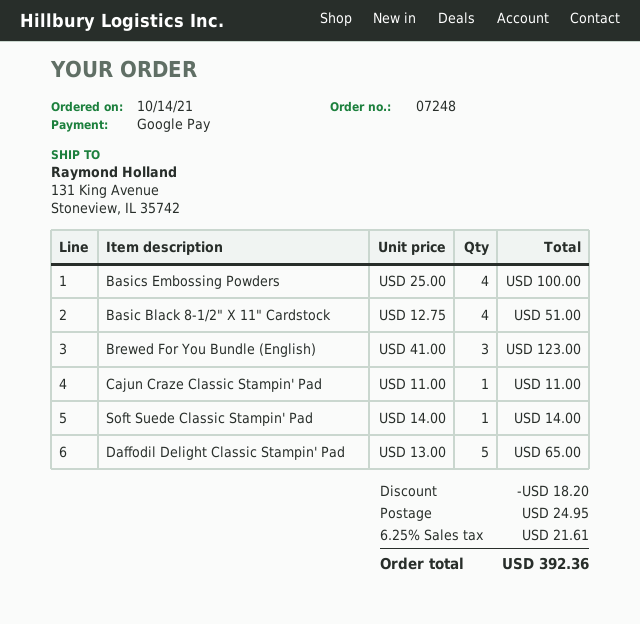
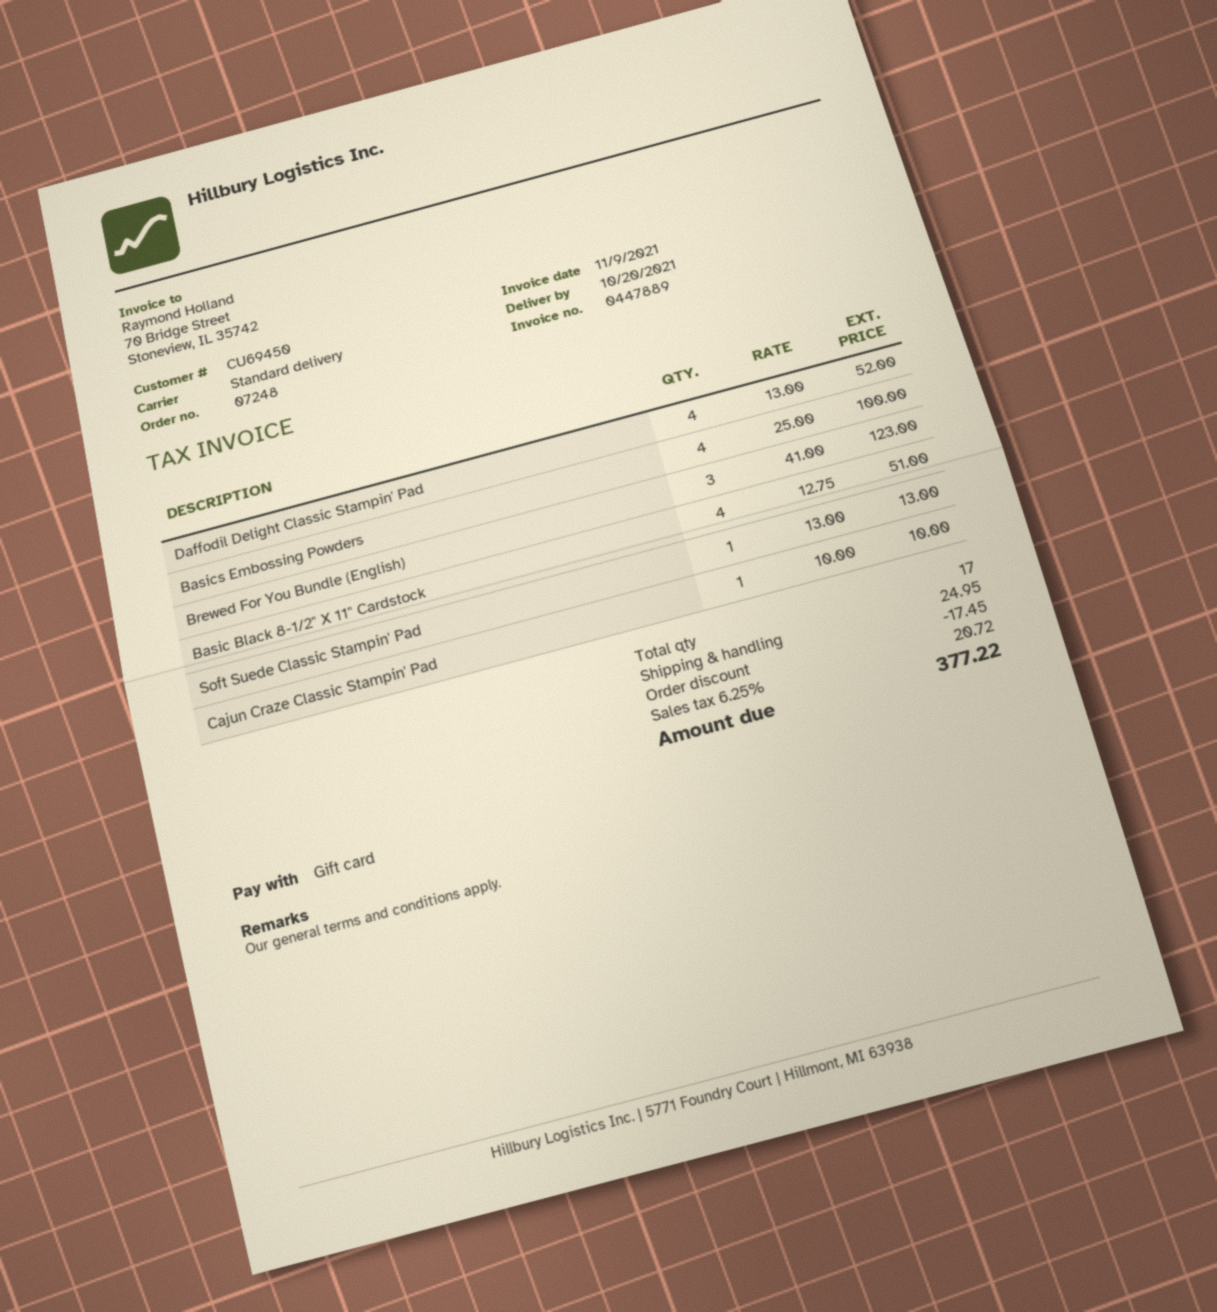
payment method: Google Pay -> gift card
Cajun Craze Classic Stampin' Pad: 1 x 11.00 = 11.00 -> 1 x 10.00 = 10.00
Soft Suede Classic Stampin' Pad: 1 x 14.00 = 14.00 -> 1 x 13.00 = 13.00
Daffodil Delight Classic Stampin' Pad: 5 x 13.00 = 65.00 -> 4 x 13.00 = 52.00
discount: 18.20 -> 17.45
tax: 6.25% = 21.61 -> 6.25% = 20.72
total: 392.36 -> 377.22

----

Once the line with "Daffodil Delight Classic" is found, transcribe it and each line after it through the final line of the entries, exactly and only.

Daffodil Delight Classic Stampin' Pad: 5 x 13.00 = 65.00 -> 4 x 13.00 = 52.00
discount: 18.20 -> 17.45
tax: 6.25% = 21.61 -> 6.25% = 20.72
total: 392.36 -> 377.22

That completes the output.